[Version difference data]

■ ■ ■ ■

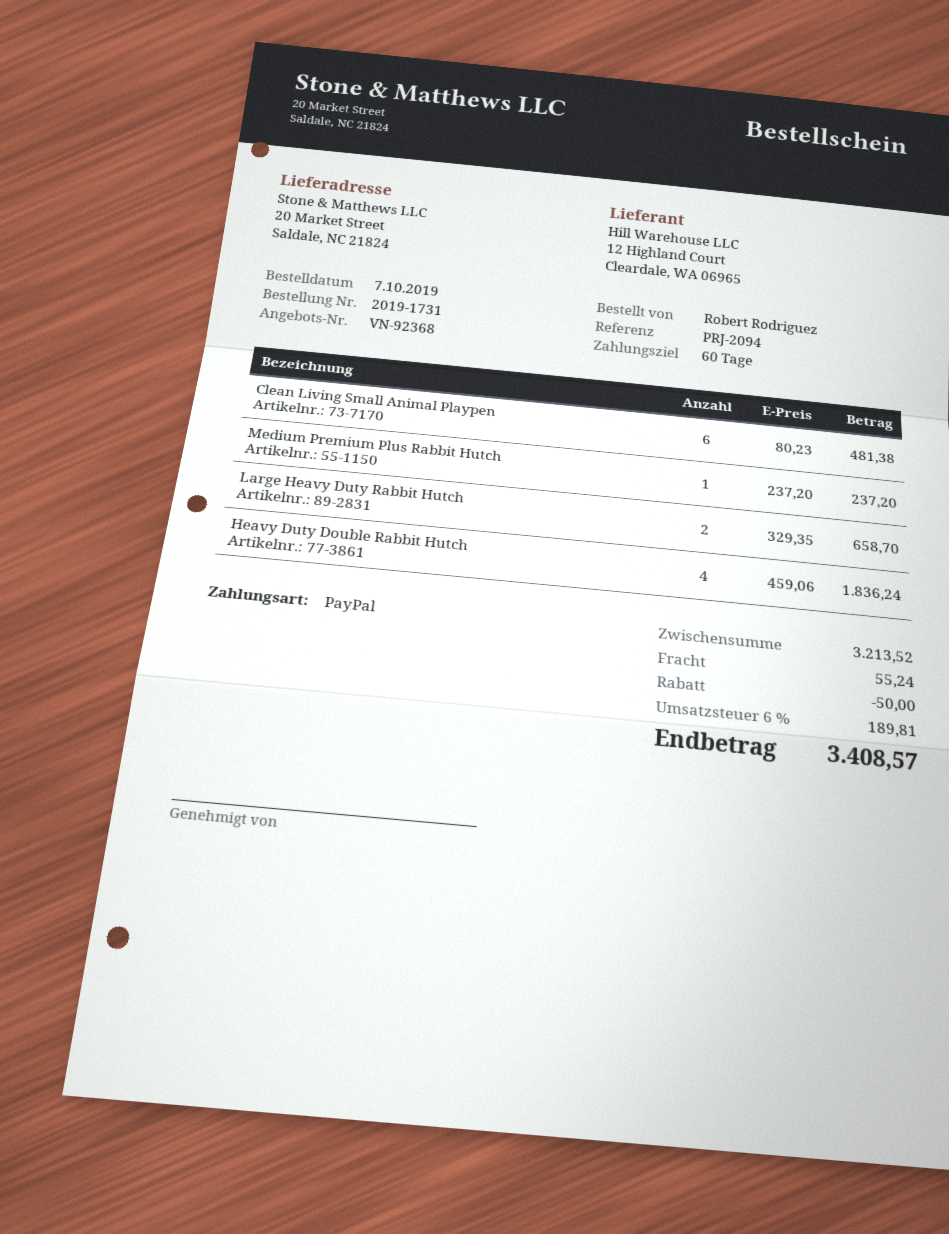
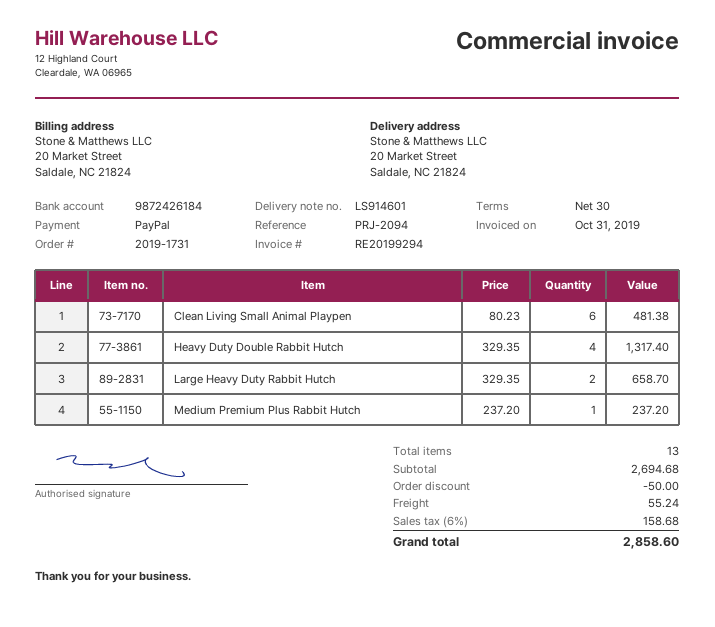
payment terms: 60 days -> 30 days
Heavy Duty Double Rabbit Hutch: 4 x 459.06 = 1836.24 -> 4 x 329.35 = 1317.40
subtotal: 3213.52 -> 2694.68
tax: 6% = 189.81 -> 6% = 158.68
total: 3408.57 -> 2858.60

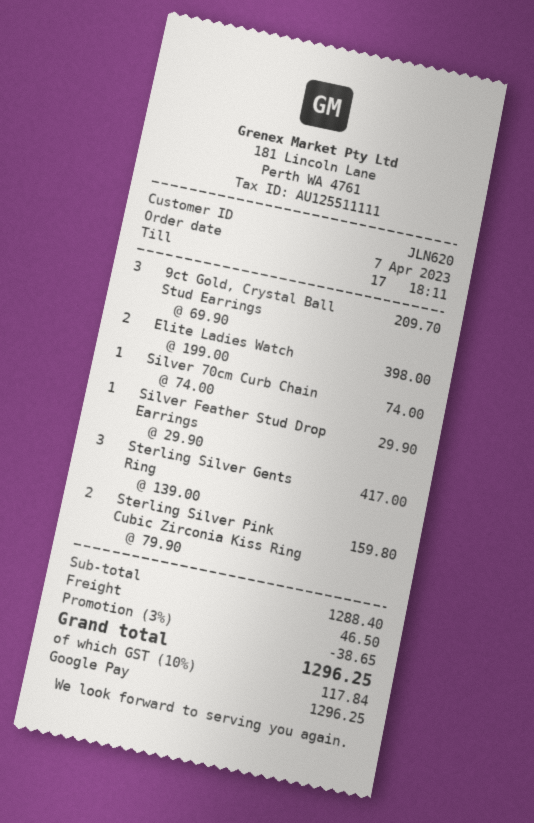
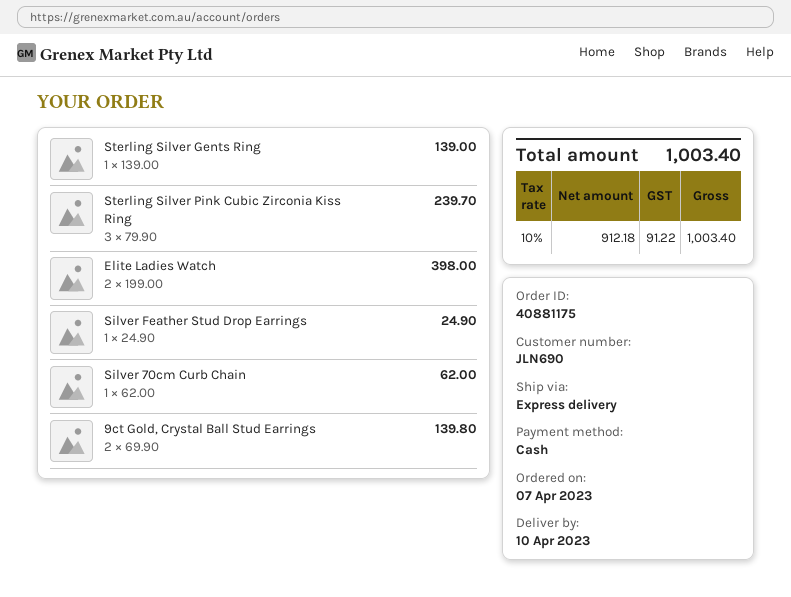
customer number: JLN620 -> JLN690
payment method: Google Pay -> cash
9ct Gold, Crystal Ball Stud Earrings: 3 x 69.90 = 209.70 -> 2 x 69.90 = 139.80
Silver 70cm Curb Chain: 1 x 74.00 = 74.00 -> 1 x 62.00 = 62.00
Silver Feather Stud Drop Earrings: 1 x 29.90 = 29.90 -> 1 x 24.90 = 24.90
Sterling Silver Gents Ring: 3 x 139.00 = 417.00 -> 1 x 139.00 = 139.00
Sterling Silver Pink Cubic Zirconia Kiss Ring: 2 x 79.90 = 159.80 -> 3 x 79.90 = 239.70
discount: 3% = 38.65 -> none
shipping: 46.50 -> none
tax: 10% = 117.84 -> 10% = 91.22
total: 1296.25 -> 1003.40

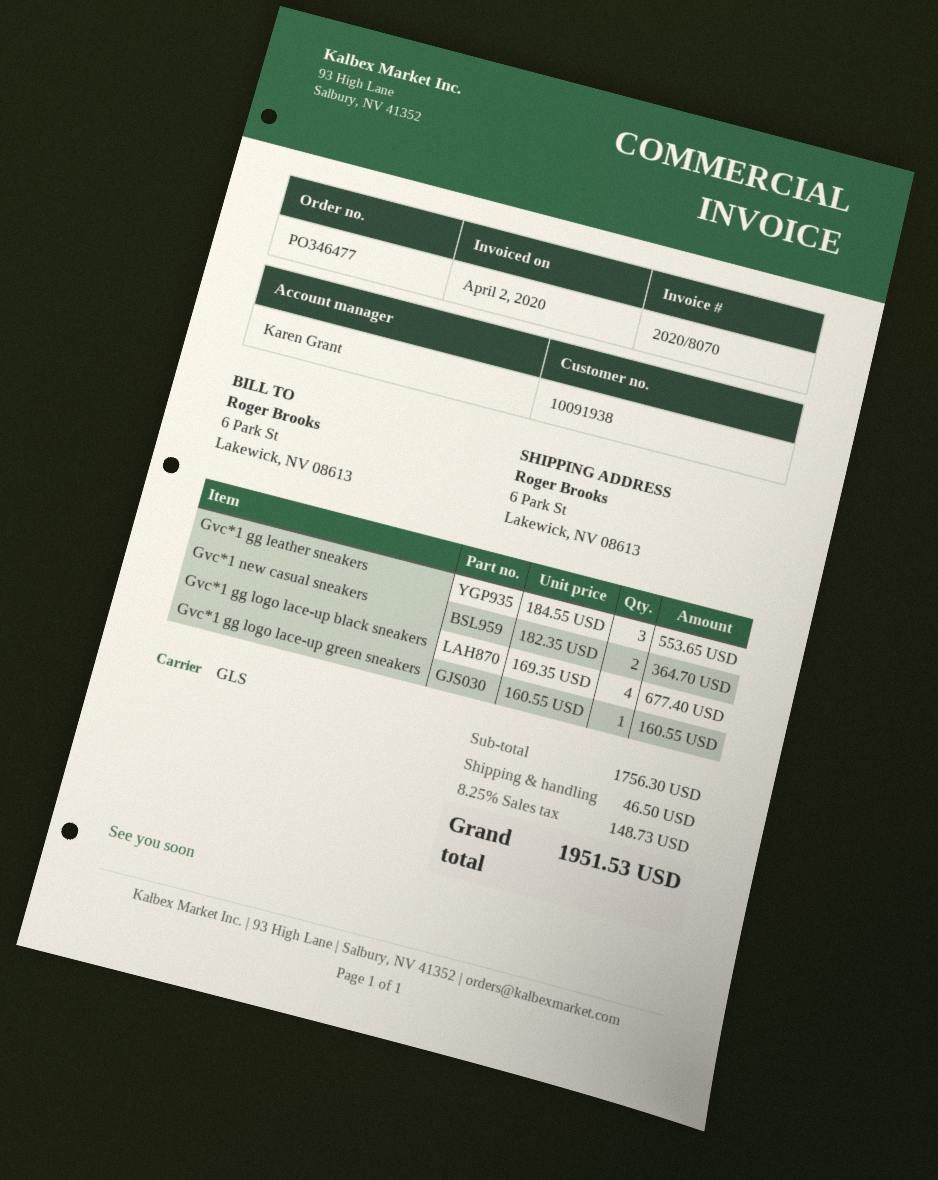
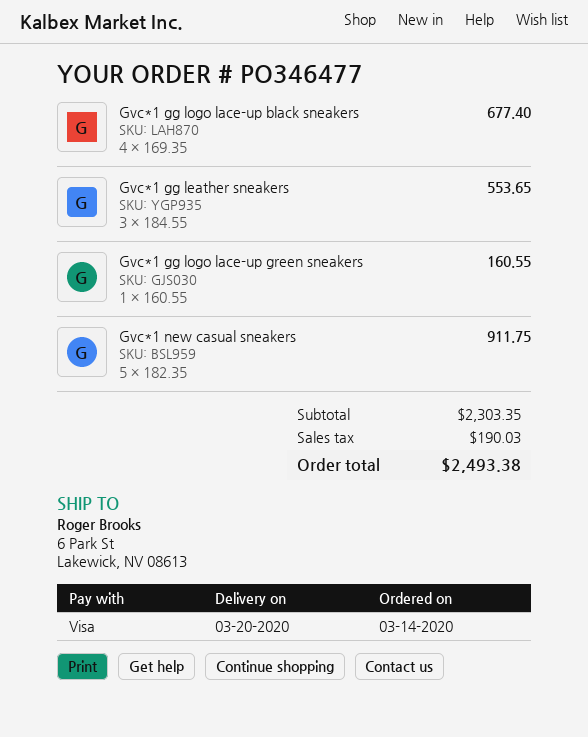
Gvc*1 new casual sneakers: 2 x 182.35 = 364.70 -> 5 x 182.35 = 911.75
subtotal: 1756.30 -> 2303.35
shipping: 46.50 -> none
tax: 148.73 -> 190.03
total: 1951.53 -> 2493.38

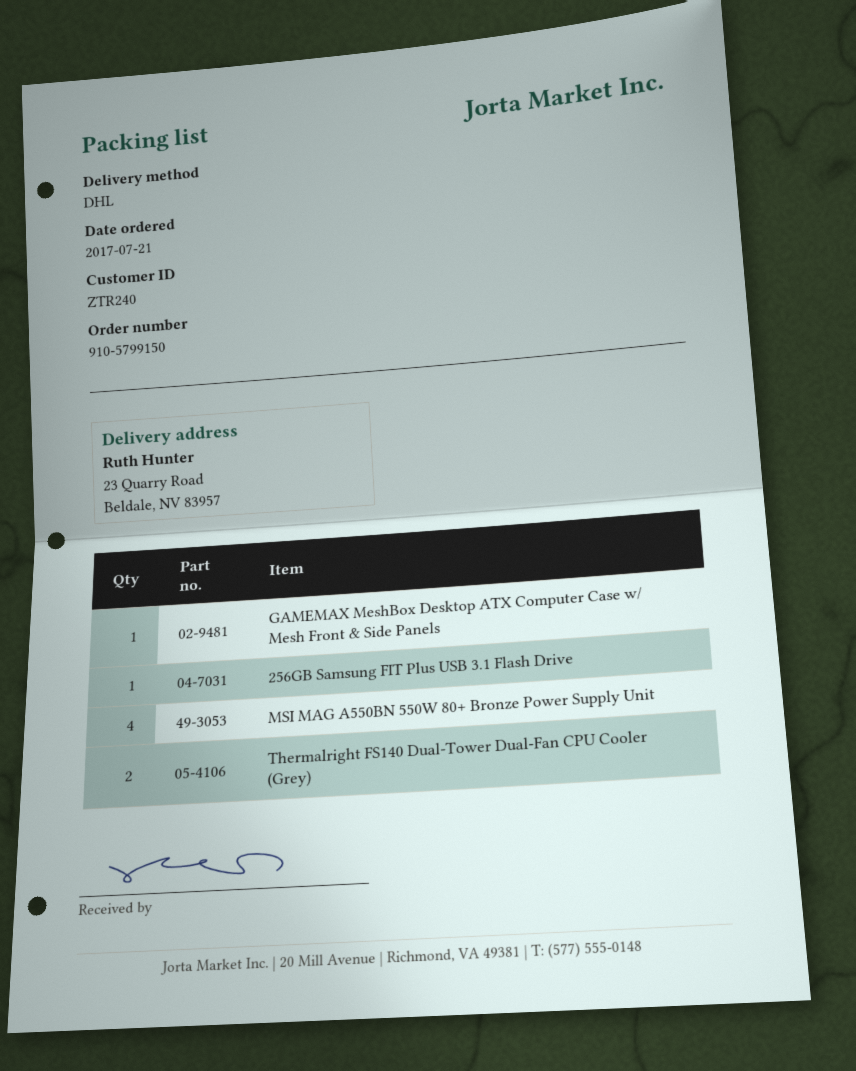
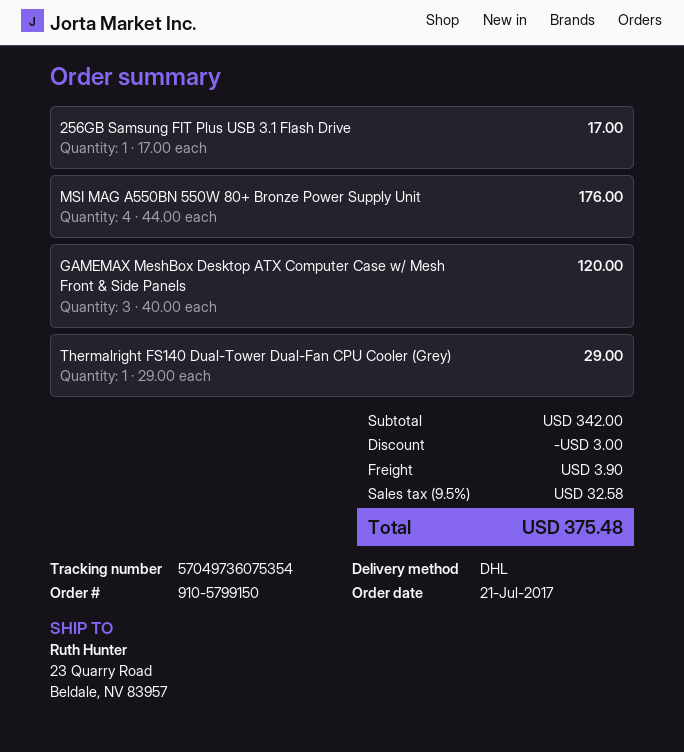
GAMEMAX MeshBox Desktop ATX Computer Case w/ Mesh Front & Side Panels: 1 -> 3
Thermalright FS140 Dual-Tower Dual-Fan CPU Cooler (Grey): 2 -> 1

■ ■ ■ ■

--- PROBLEM DESCRIPTION ---
Set down each entry above exactly as it appears. Omit the pictures.

--- EXERCISE RESULT ---
payment terms: 60 days -> 30 days
Heavy Duty Double Rabbit Hutch: 4 x 459.06 = 1836.24 -> 4 x 329.35 = 1317.40
subtotal: 3213.52 -> 2694.68
tax: 6% = 189.81 -> 6% = 158.68
total: 3408.57 -> 2858.60

customer number: JLN620 -> JLN690
payment method: Google Pay -> cash
9ct Gold, Crystal Ball Stud Earrings: 3 x 69.90 = 209.70 -> 2 x 69.90 = 139.80
Silver 70cm Curb Chain: 1 x 74.00 = 74.00 -> 1 x 62.00 = 62.00
Silver Feather Stud Drop Earrings: 1 x 29.90 = 29.90 -> 1 x 24.90 = 24.90
Sterling Silver Gents Ring: 3 x 139.00 = 417.00 -> 1 x 139.00 = 139.00
Sterling Silver Pink Cubic Zirconia Kiss Ring: 2 x 79.90 = 159.80 -> 3 x 79.90 = 239.70
discount: 3% = 38.65 -> none
shipping: 46.50 -> none
tax: 10% = 117.84 -> 10% = 91.22
total: 1296.25 -> 1003.40

Gvc*1 new casual sneakers: 2 x 182.35 = 364.70 -> 5 x 182.35 = 911.75
subtotal: 1756.30 -> 2303.35
shipping: 46.50 -> none
tax: 148.73 -> 190.03
total: 1951.53 -> 2493.38

GAMEMAX MeshBox Desktop ATX Computer Case w/ Mesh Front & Side Panels: 1 -> 3
Thermalright FS140 Dual-Tower Dual-Fan CPU Cooler (Grey): 2 -> 1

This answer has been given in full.